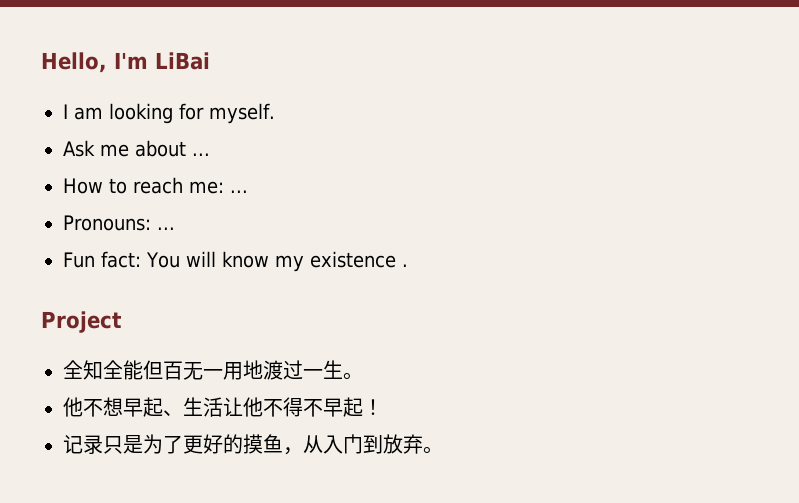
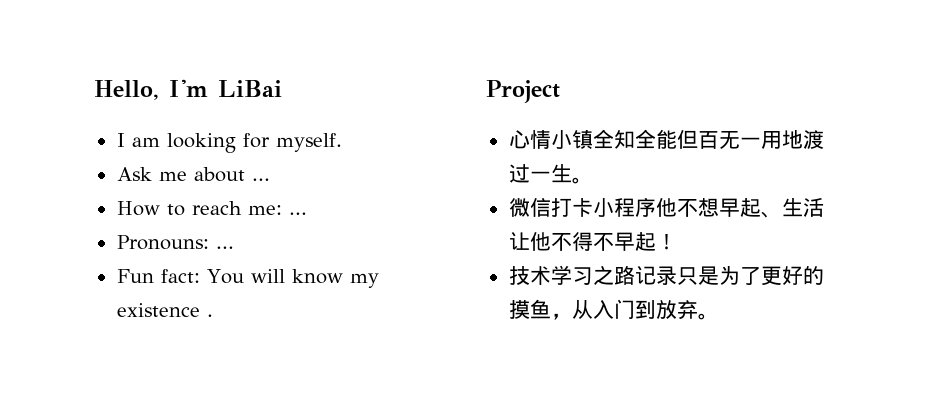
- 全知全能但百无一用地渡过一生。
+ 心情小镇全知全能但百无一用地渡过一生。
- 他不想早起、生活让他不得不早起！
+ 微信打卡小程序他不想早起、生活让他不得不早起！
- 记录只是为了更好的摸鱼，从入门到放弃。
+ 技术学习之路记录只是为了更好的摸鱼，从入门到放弃。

......

• [Activity]
Where the word "生活让他不得不早起" occurs in a line of the records, copy that line.

• [Output for this task]
- 他不想早起、生活让他不得不早起！
+ 微信打卡小程序他不想早起、生活让他不得不早起！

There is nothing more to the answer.